Weng Wenhao (; 26 July 1889 – 27 January 1971) was a Chinese geologist and politician. He was one of the earliest modern Chinese geologists, and is regarded as the founder of modern Chinese geology and the father of modern Chinese oil industry. From May to November 1948, Weng served as President of the Executive Yuan (Premier) of the Republic of China.

Life

Early years

He was born in 1889 in Cixi, Zhejiang in late Qing dynasty, and his courtesy name was Yongni (咏霓). His father was a local businessman.

In 1902, he earned the xiucai degree in the Imperial Examination at the age of only 13 He later studied at a French Catholic school in Shanghai.

He obtained his Doctor's degree on geology from the Catholic University of Leuven, Belgium, in 1912. He was the first Chinese person to hold a western Doctor's degree in geology.

ROC period
After returning to China in 1912, Weng served as Minister of Mine Industry and Minister of Agriculture and Commerce, in the Beiyang Government. He was a professor (and director from 1914) of the National Research Institute of Geography. Together with Ding Wenjiang, he founded the new National Geological Survey.

He was also a professor of geology in both Beijing University and Tsinghua University. He once was the head of the Department of Geography, Tsinghua University. In July 1931, he was appointed acting president of Tsinghua University.

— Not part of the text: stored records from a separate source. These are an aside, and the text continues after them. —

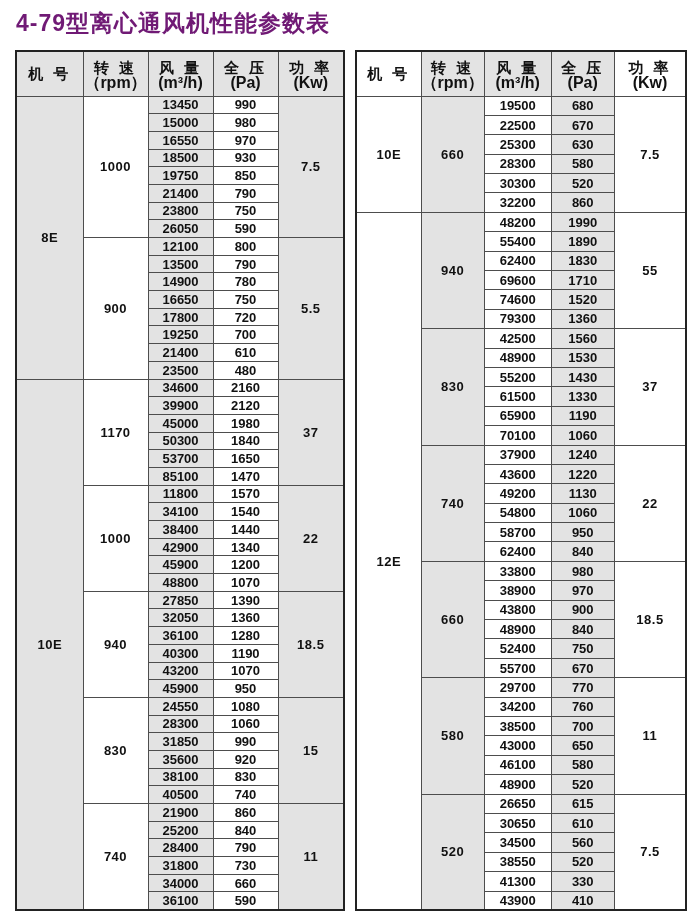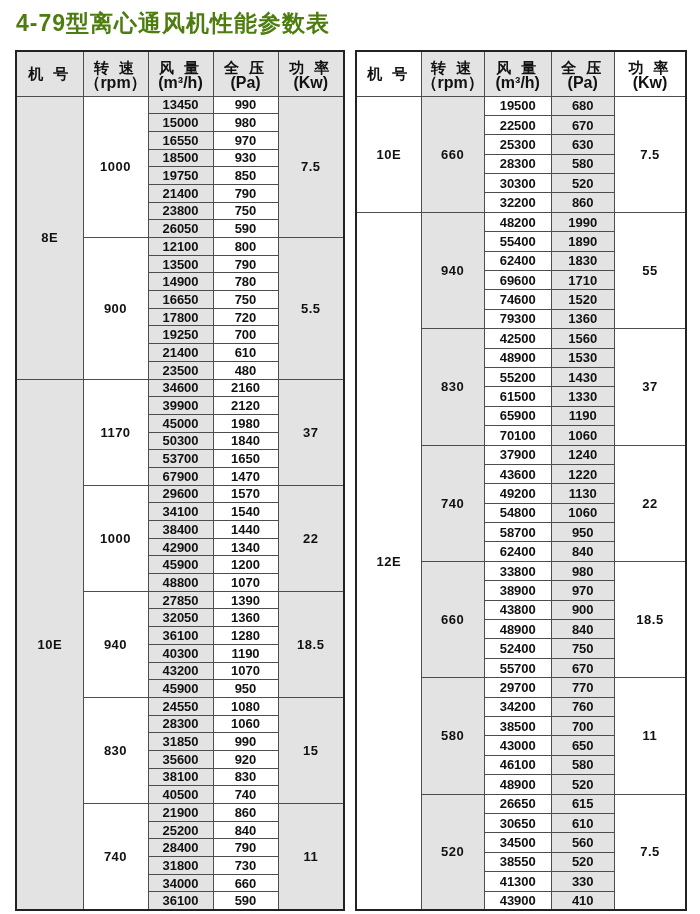"4-79型离心通风机性能参数表" .title { color: #4d7c0f -> #701a75 }
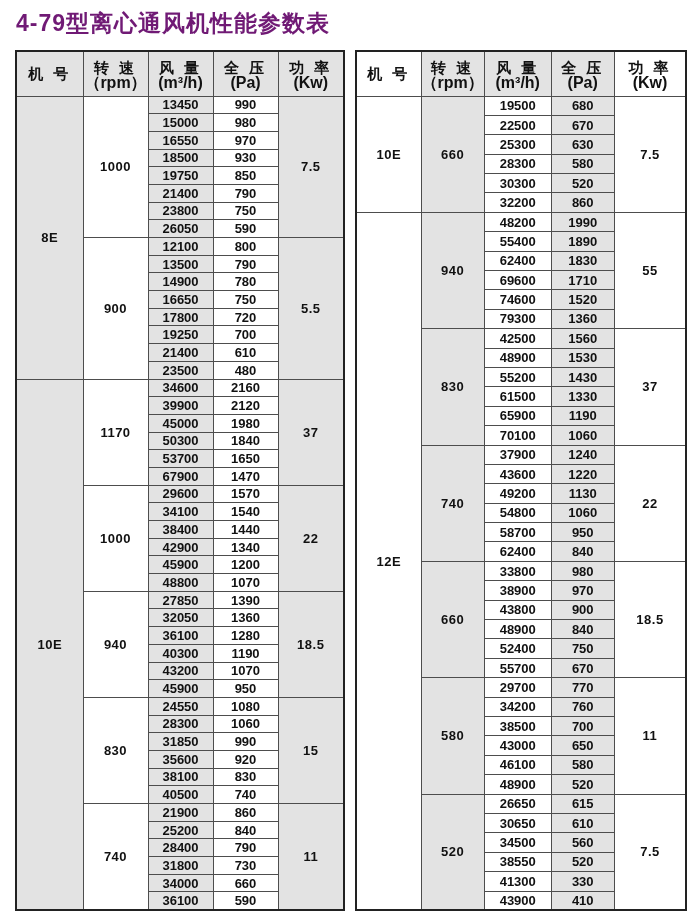"67900" td.shade { text: 67900 -> 85100 }
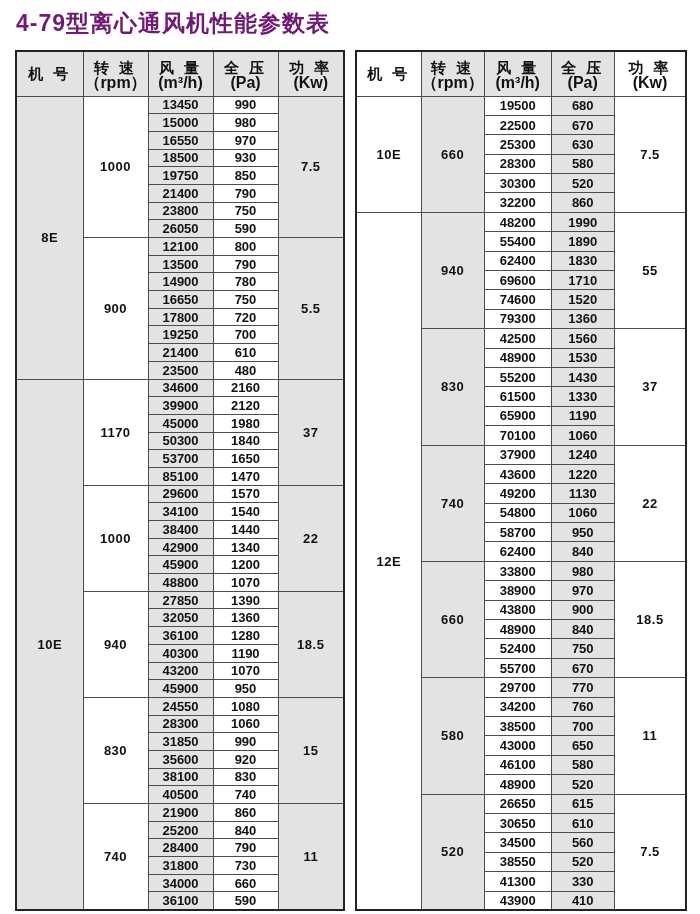"29600" td.shade { text: 29600 -> 11800 }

In 1928, he assisted Canadian paleoanthropologist Davidson Black in the establishment of the Cenozoic Research Laboratory for the research and appraisal of Peking Man fossils unearthed at Zhoukoudian.

During the period of Central (Provisional) Military Government of the Republic of China, he served in the central government as the General Secretary of the Executive Yuan (13 December 1935 – 9 September 1937); the Minister of Industry (until 1 January 1938), Minister of Education (28 October 1932 – 21 April 1933), and the Minister of Economy (1 January 1938 – 1947).

Invited by Chiang Kai-shek, he served as the first president of the Executive Yuan of Nationalist Government (capital Nanjing) (25 May 1948 – 26 November 1948).

In March 1948, he was elected a founding member of Academia Sinica.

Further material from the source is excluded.